Digital workplace is a concept, not a product
The primary reason you can’t just buy a digital workplace is that it is not a product but a description of an element of an organisation. We all have digital workplaces already, its just that they may not be intentionally designed.
The second reason is that the digital workplace concept is too broad for any single programme or product – even a wide-ranging suite like Office 365 – to cover. The risk of vendors and companies calling their activities ‘a digital workplace’ is that they effectively re-scope the concept to be something much narrower so that delivery becomes feasible. When we do this, the richness of the concept becomes lost and we risk missing out on the full set of elements needed to make it a success.
I saw this happen with ‘Knowledge Management’ as a concept too. It began as a lens through which to view an organisations’ operations and that was valuable. But when it became diluted by over-marketing to be associated with content management systems, the implementations started to fail and the concept lost credibility. I can see the same trough of disillusionment looming just round the corner for digital workplace if we don’t’ tread carefully.
Beyond what you can buy
My definition of a digital workplace is that there are 10 elements.
The five blue elements are capabilities that the digital workplace should deliver. There’s no prerequisite for how they should be delivered: communication in one company may be primarily by emails; in another it may be an employee app. The choices only matter only as far as they are the right design decisions for meeting the goals of the business and the expectations of employees.
The scope of the five element sis intentionally broad, because when you get digital workplace strategy right, you plan across all of these elements coherently. For example, if you are rolling out a new procurement system [Business Application], it means you also think about how people will be made aware of procurement guidelines and want to follow them [Communicate & Engage], and how they might access the procurement system even when away from the office [Agile Working].

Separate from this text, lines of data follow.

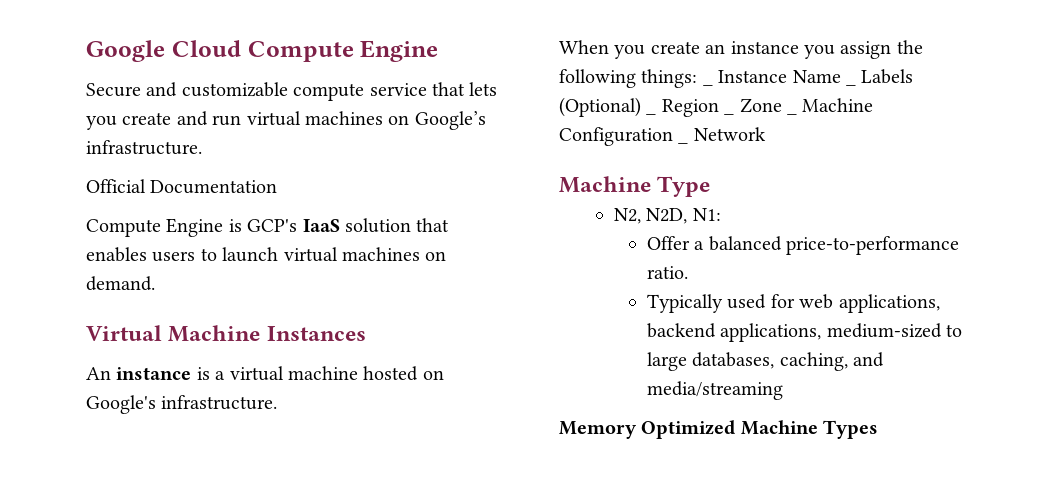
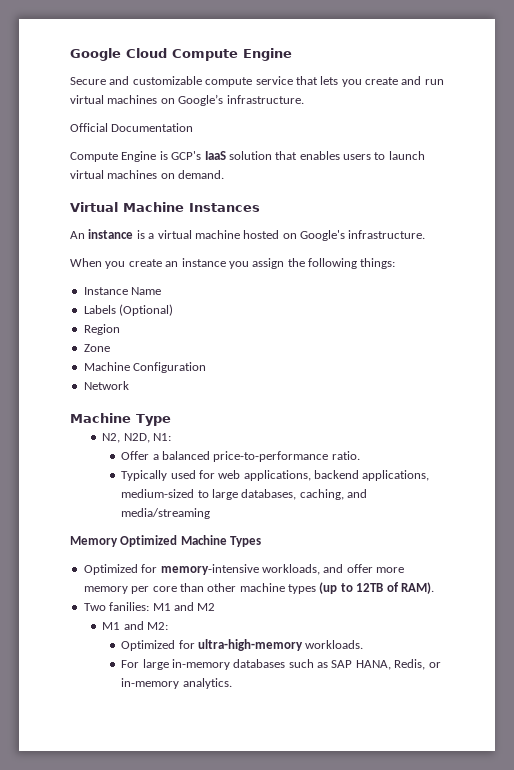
- When you create an instance you assign the following things: _ Instance Name _ Labels (Optional) _ Region _ Zone _ Machine Configuration _ Network
+ When you create an instance you assign the following things:
+ Instance Name
+ Labels (Optional)
+ Region
+ Zone
+ Machine Configuration
+ Network
+ Optimized for memory-intensive workloads, and offer more memory per core than other machine types (up to 12TB of RAM).
+ Two fanilies: M1 and M2
+ M1 and M2:
+ Optimized for ultra-high-memory workloads.
+ For large in-memory databases such as SAP HANA, Redis, or in-memory analytics.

Right away you can see that no off-the-shelf system is going to make those decisions for you (and if they have, it means you’re handing over how you run your business to a software vendor).
Mind the gap
Secondly, you can see that when you go this broad, no single system is going to cover it all. If we narrow the scope of what we mean by ‘digital workplace’ then we omit some critical elements from our integration thinking. We create gaps in the user experience and the employees will fall between them.
For example, I reviewed the digital workplace of one client where the communication, collaboration and search elements had been well planned. However, HR had procured a learning management system (LMS) and felt that all they had to do to make it part of the digital workplace was to add a link on the intranet. What this meant was that none of the LMS content was indexed by the enterprise search. If somebody went to the intranet search box and typed “Project management methodology”, none of the LMS content would appear, so as an asset the LMS was under-utilised.

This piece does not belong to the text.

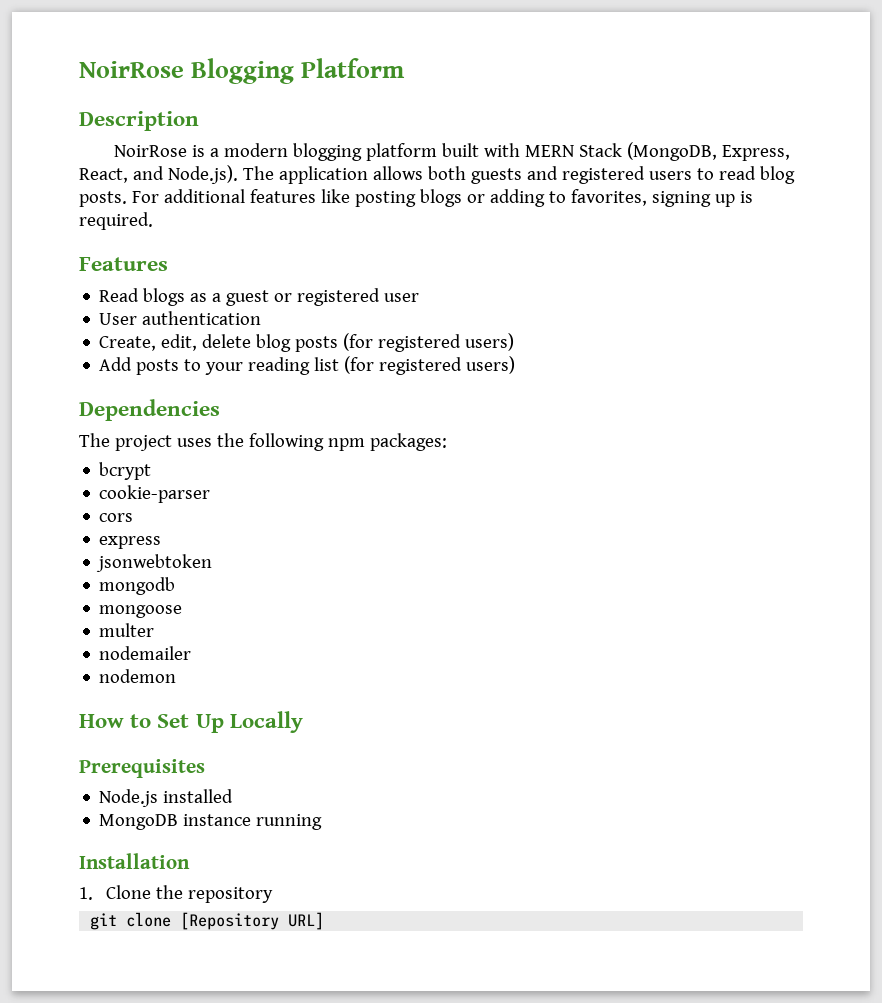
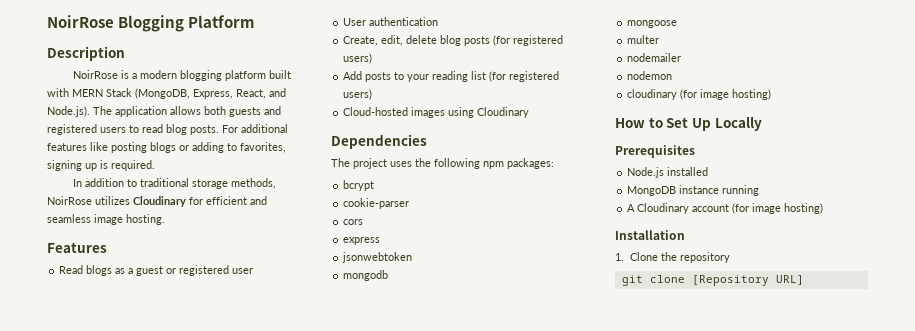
+ In addition to traditional storage methods, NoirRose utilizes Cloudinary for efficient and seamless image hosting.
+ Cloud-hosted images using Cloudinary
+ cloudinary (for image hosting)
+ A Cloudinary account (for image hosting)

More encouragingly, some of the Office 365 add-on vendors are focusing more in integration with other employee service platforms. If this makes it easier to create cross-system dashboards and integrated alerts, then that is a positive step for digital workplace capabilities.
You still need to run the show
There’s another side to the risk of viewing a digital workplace as a product, and that’s that the management side will be under-resourced. Financially, it is tempting to focus on the technology side of the equation because it is much more tangible. Most financial models favour hard costs and tangible outcomes. In cognitive-bias speak, this is known as the ‘availability heuristic’ – our decisions are unduly influenced by the knowledge that if we don’t have the software, nothing will happen.
To overcome this, our planning needs instead to focus on the desired outcome. For example, if the outcome we want is to replicate good practice between teams, then the focus shifts away from the information sharing software and concentrates instead on the knottier issue of how to get people to share practice, to understand it and act on it.
When you attend to the outcomes, it may well turn out that 70% or more of the cost to achieve to actual goal is about people and processes rather than the technology. The benefits can be enormous, but sadly there’s no app for that.